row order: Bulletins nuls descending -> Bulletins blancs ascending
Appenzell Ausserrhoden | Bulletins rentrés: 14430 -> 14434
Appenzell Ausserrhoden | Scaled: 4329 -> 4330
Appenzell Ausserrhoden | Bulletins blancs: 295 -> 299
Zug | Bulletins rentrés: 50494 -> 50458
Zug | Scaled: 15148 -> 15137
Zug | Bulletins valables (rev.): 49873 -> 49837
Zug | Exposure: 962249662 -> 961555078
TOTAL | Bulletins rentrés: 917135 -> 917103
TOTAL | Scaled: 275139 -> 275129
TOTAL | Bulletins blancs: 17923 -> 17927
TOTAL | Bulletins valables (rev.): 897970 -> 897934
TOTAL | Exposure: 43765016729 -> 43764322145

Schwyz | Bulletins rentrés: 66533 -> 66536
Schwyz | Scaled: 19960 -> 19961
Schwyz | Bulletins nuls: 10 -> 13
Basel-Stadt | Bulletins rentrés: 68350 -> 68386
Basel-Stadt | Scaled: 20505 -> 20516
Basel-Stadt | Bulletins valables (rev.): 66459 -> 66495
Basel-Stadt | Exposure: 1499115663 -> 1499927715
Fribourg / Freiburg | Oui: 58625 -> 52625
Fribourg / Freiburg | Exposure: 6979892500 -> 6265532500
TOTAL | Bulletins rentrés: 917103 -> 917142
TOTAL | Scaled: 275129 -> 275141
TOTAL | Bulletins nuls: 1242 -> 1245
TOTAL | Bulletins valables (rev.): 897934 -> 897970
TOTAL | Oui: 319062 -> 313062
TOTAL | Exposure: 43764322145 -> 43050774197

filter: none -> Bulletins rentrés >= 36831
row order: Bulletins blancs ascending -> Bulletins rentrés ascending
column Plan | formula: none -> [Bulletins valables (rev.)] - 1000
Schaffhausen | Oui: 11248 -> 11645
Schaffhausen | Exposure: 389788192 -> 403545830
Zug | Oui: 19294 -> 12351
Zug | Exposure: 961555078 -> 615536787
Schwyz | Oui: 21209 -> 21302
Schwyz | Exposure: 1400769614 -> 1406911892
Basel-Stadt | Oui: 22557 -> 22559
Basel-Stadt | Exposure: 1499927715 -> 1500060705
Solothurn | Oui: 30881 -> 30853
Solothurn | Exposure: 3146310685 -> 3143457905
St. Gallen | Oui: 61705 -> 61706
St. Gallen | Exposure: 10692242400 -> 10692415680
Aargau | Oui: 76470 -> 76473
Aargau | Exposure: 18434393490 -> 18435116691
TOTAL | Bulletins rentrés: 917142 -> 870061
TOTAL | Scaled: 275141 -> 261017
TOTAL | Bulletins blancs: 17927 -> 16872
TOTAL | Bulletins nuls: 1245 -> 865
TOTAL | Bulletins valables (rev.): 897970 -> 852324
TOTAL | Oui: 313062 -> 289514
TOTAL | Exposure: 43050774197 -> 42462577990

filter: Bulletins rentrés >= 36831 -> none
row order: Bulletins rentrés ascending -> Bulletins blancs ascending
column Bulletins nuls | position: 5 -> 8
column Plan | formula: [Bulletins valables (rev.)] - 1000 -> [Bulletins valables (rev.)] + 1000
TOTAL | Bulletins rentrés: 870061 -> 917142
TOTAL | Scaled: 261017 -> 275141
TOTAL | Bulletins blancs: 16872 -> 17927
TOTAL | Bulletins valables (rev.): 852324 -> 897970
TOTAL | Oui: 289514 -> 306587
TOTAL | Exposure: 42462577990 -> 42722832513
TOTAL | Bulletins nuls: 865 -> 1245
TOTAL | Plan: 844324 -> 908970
☆ ☆ ☆ ☆ ☆ ☆ ☆
__Prompt__
Each line of the data in which the string "Basel" appears needs to be copied.

__Solution__
Basel-Stadt | Bulletins rentrés: 68350 -> 68386
Basel-Stadt | Scaled: 20505 -> 20516
Basel-Stadt | Bulletins valables (rev.): 66459 -> 66495
Basel-Stadt | Exposure: 1499115663 -> 1499927715
Basel-Stadt | Oui: 22557 -> 22559
Basel-Stadt | Exposure: 1499927715 -> 1500060705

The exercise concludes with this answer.